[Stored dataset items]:
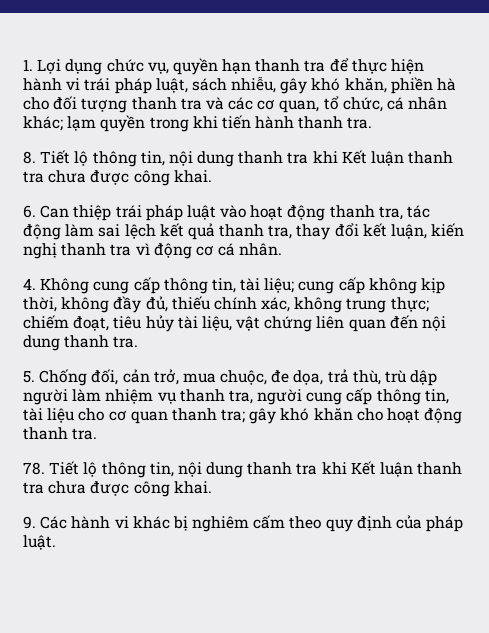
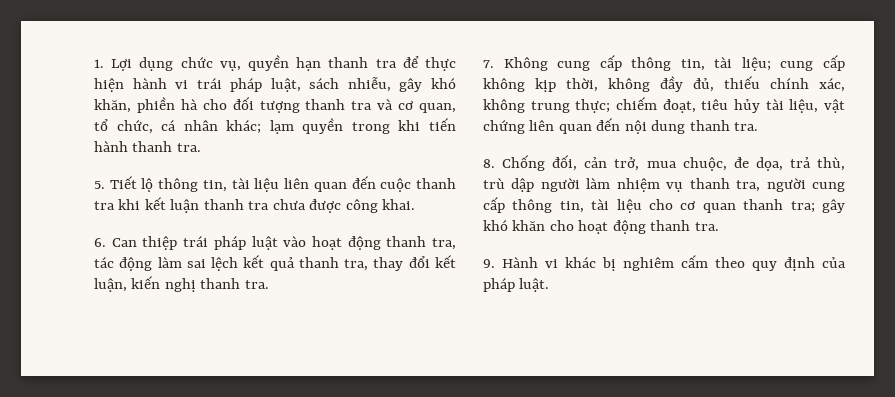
- 1. Lợi dụng chức vụ, quyền hạn thanh tra để thực hiện hành vi trái pháp luật, sách nhiễu, gây khó khăn, phiền hà cho đối tượng thanh tra và các cơ quan, tổ chức, cá nhân khác; lạm quyền trong khi tiến hành thanh tra.
+ 1. Lợi dụng chức vụ, quyền hạn thanh tra để thực hiện hành vi trái pháp luật, sách nhiễu, gây khó khăn, phiền hà cho đối tượng thanh tra và cơ quan, tổ chức, cá nhân khác; lạm quyền trong khi tiến hành thanh tra.
- 8. Tiết lộ thông tin, nội dung thanh tra khi Kết luận thanh tra chưa được công khai.
+ 5. Tiết lộ thông tin, tài liệu liên quan đến cuộc thanh tra khi kết luận thanh tra chưa được công khai.
- 6. Can thiệp trái pháp luật vào hoạt động thanh tra, tác động làm sai lệch kết quả thanh tra, thay đổi kết luận, kiến nghị thanh tra vì động cơ cá nhân.
- 4. Không cung cấp thông tin, tài liệu;
+ 6. Can thiệp trái pháp luật vào hoạt động thanh tra, tác động làm sai lệch kết quả thanh tra, thay đổi kết luận, kiến nghị thanh tra.
+ 7. Không cung cấp thông tin, tài liệu;
- 5. Chống đối, cản trở, mua chuộc, đe dọa, trả thù, trù dập người làm nhiệm vụ thanh tra, người cung cấp thông tin, tài liệu cho cơ quan thanh tra; gây khó khăn cho hoạt động thanh tra.
+ 8. Chống đối, cản trở, mua chuộc, đe dọa, trả thù, trù dập người làm nhiệm vụ thanh tra, người cung cấp thông tin, tài liệu cho cơ quan thanh tra; gây khó khăn cho hoạt động thanh tra.
- 78. Tiết lộ thông tin, nội dung thanh tra khi Kết luận thanh tra chưa được công khai.
- 9. Các hành vi khác bị nghiêm cấm theo quy định của pháp luật.
+ 9. Hành vi khác bị nghiêm cấm theo quy định của pháp luật.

[Problem details]: Repeat word for word from the line holding "nghị thanh tra." down to the last line above, including both.

[Response below]:
+ 6. Can thiệp trái pháp luật vào hoạt động thanh tra, tác động làm sai lệch kết quả thanh tra, thay đổi kết luận, kiến nghị thanh tra.
+ 7. Không cung cấp thông tin, tài liệu;
- 5. Chống đối, cản trở, mua chuộc, đe dọa, trả thù, trù dập người làm nhiệm vụ thanh tra, người cung cấp thông tin, tài liệu cho cơ quan thanh tra; gây khó khăn cho hoạt động thanh tra.
+ 8. Chống đối, cản trở, mua chuộc, đe dọa, trả thù, trù dập người làm nhiệm vụ thanh tra, người cung cấp thông tin, tài liệu cho cơ quan thanh tra; gây khó khăn cho hoạt động thanh tra.
- 78. Tiết lộ thông tin, nội dung thanh tra khi Kết luận thanh tra chưa được công khai.
- 9. Các hành vi khác bị nghiêm cấm theo quy định của pháp luật.
+ 9. Hành vi khác bị nghiêm cấm theo quy định của pháp luật.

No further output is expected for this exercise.